State: (0,0):2, (0,2):1, (2,0):2, (2,2):1
count([0, 2]) — query is (0, 2)
Column x=0 has y-values: {0, 2}
y2 = 0: d = |2 - 0| = 2
countSameCol = count(0,0) = 2
Right (x=2): count(2,2) × count(2,0) = 1 × 2 = 2
Contribution: 2 × 2 = 4
Left (x=-2): count(-2,2) × count(-2,0) = 0 × 0 = 0
Contribution: 2 × 0 = 0
y2 = 2: d = 0, skip
Result: 4
Why 4? Let's name the duplicate points:
(0,0)_A and (0,0)_B are at the bottom-left
(2,0)_A and (2,0)_B are at the bottom-right
The four squares use the query (0,2) and (2,2) as the top corners, with these bottom-corner combinations:
Square 1: (0,0)_A, (2,0)_A
Square 2: (0,0)_A, (2,0)_B
Square 3: (0,0)_B, (2,0)_A
Square 4: (0,0)_B, (2,0)_B
That's 2 × 2 = 4. The multiplication naturally accounts for duplicates. ✓
Why not iterate over all diagonal points?

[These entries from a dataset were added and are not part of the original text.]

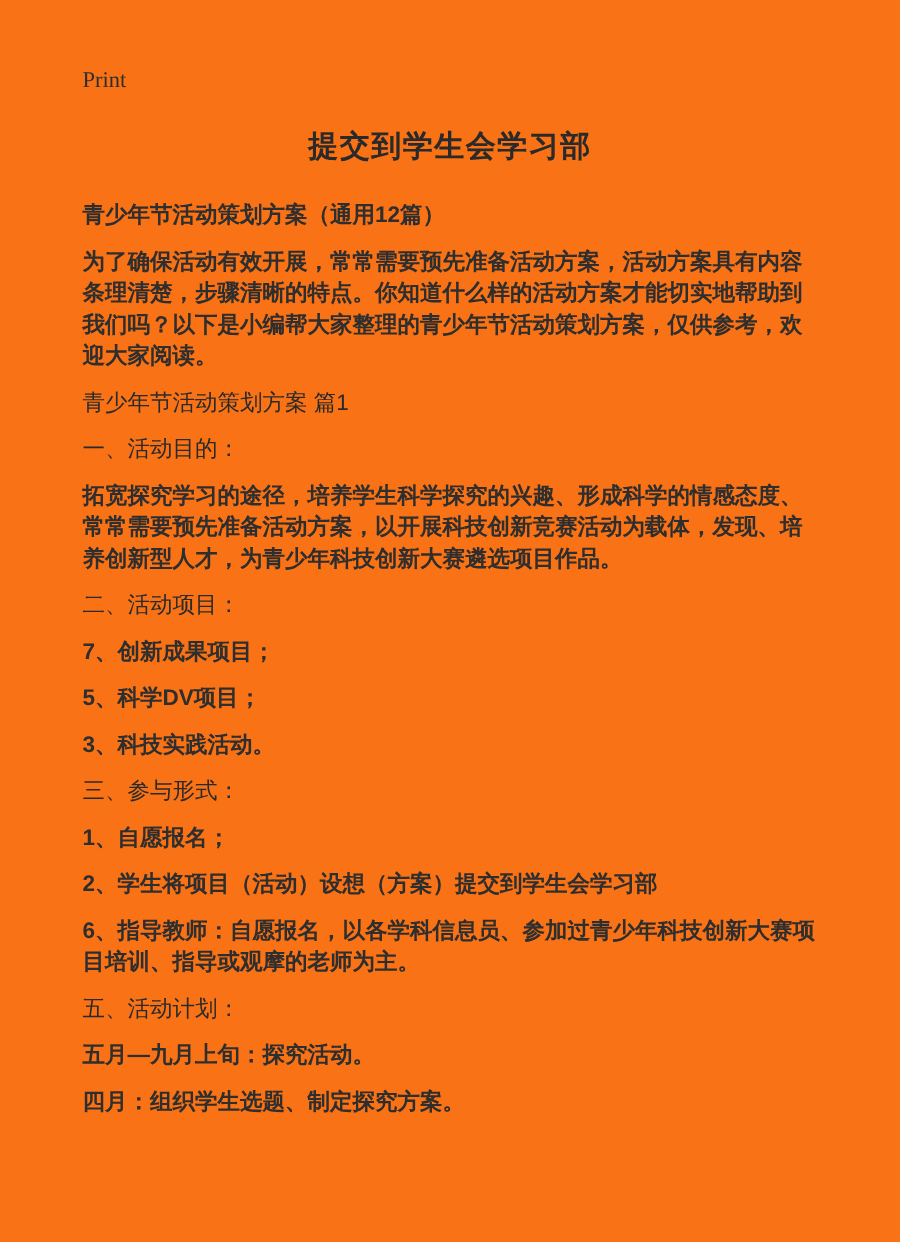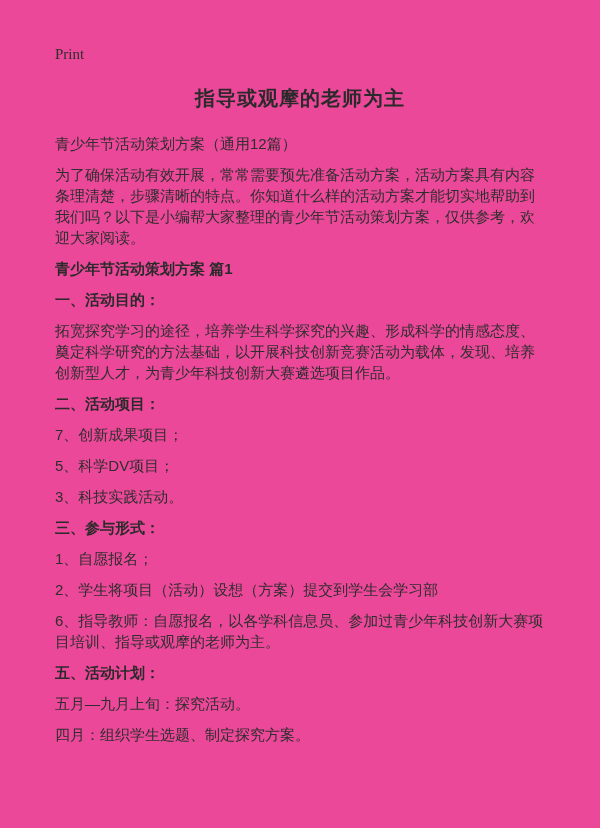--- a/index.html
+++ b/index.html
@@ -12,21 +12,21 @@
     height: 828px;
     overflow: hidden;
     font-family: "Liberation Sans", sans-serif;
     color: #2e2e2e;
   }
   .doc {
     box-sizing: border-box;
     width: 600px;
     height: 828px;
     padding: 44px 55px 30px 55px;
-    background: #ec4899;
+    background: #f97316;
   }
   .print {
     font-family: "Liberation Serif", serif;
     font-size: 15px;
     line-height: 21px;
     color: #2e2e2e;
     margin: 0 0 6px 0;
     cursor: pointer;
     display: inline-block;
   }
@@ -38,38 +38,39 @@
     line-height: 26px;
     letter-spacing: 1px;
     color: #2a2a2a;
   }
   .p, .h {
     font-size: 15px;
     line-height: 21px;
     margin: 0 0 10px 0;
     line-break: anywhere;
     word-break: break-all;
+    font-weight: bold;
   }
   .h {
-    font-weight: bold;
+    font-weight: normal;
     color: #2a2a2a;
   }
 </style>
 </head>
 <body>
 
 <div class="doc">
   <div class="print">Print</div>
-  <h1 class="title">指导或观摩的老师为主</h1>
+  <h1 class="title">提交到学生会学习部</h1>
 
   <p class="p">青少年节活动策划方案（通用12篇）</p>
   <p class="p">为了确保活动有效开展，常常需要预先准备活动方案，活动方案具有内容条理清楚，步骤清晰的特点。你知道什么样的活动方案才能切实地帮助到我们吗？以下是小编帮大家整理的青少年节活动策划方案，仅供参考，欢迎大家阅读。</p>
   <p class="h">青少年节活动策划方案 篇1</p>
   <p class="h">一、活动目的：</p>
-  <p class="p">拓宽探究学习的途径，培养学生科学探究的兴趣、形成科学的情感态度、奠定科学研究的方法基础，以开展科技创新竞赛活动为载体，发现、培养创新型人才，为青少年科技创新大赛遴选项目作品。</p>
+  <p class="p">拓宽探究学习的途径，培养学生科学探究的兴趣、形成科学的情感态度、常常需要预先准备活动方案，以开展科技创新竞赛活动为载体，发现、培养创新型人才，为青少年科技创新大赛遴选项目作品。</p>
   <p class="h">二、活动项目：</p>
   <p class="p">7、创新成果项目；</p>
   <p class="p">5、科学DV项目；</p>
   <p class="p">3、科技实践活动。</p>
   <p class="h">三、参与形式：</p>
   <p class="p">1、自愿报名；</p>
   <p class="p">2、学生将项目（活动）设想（方案）提交到学生会学习部</p>
   <p class="p">6、指导教师：自愿报名，以各学科信息员、参加过青少年科技创新大赛项目培训、指导或观摩的老师为主。</p>
   <p class="h">五、活动计划：</p>
   <p class="p">五月—九月上旬：探究活动。</p>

An alternative approach iterates over every stored point as a potential diagonal. This works but is less efficient:
// Alternative: iterate all points as diagonal candidates
count(point) {
const [x1, y1] = point;
let result = 0;
for (const [key, diagCount] of this.pointCount) {
const [x2, y2] = key.split(',').map(Number);
if (Math.abs(x2 - x1) !== Math.abs(y2 - y1)) continue;
if (x2 === x1) continue; // same column = zero area
const c1 = this.pointCount.get(`${x1},${y2}`) || 0;
const c2 = this.pointCount.get(`${x2},${y1}`) || 0;
result += diagCount * c1 * c2;
}
return result;
}This iterates over all distinct points in the data structure for every query. Our column-based approach only iterates over points sharing the query's x-coordinate, which is usually much fewer.
Complexity
- Time:
add: O(1) — hash map insertioncount: O(n) in the worst case, where n is the number of distinct y-values at the query's x-coordinate. In practice, this is much smaller than the total number of points.
- Space: O(n) — where n is the total number of distinct points stored
Common mistakes
-
Forgetting duplicates — The problem says duplicate points are allowed and treated as distinct. If you only store presence (boolean), you'll miss counting all combinations. You must track counts.
-
Not checking both directions — A square can extend left or right from the column. Only checking one direction misses valid squares.
-
Counting zero-area "squares" — If
y2 === y1, the "square" has zero side length. The problem requires positive area, so skip these. -
Using arrays as map keys — In JavaScript,
[3, 10] !== [3, 10](different references). Use string keys or a nested map structure.
Key Takeaway
When a problem asks you to detect geometric shapes from a collection of points, think about which parts of the shape you can fix and which parts are determined. Here, fixing one side of the square (the vertical side via a column-mate) determines the side length, which determines where the other two corners must be. This turns a geometric search into hash map lookups — from "search everywhere" to "look up exactly what you need."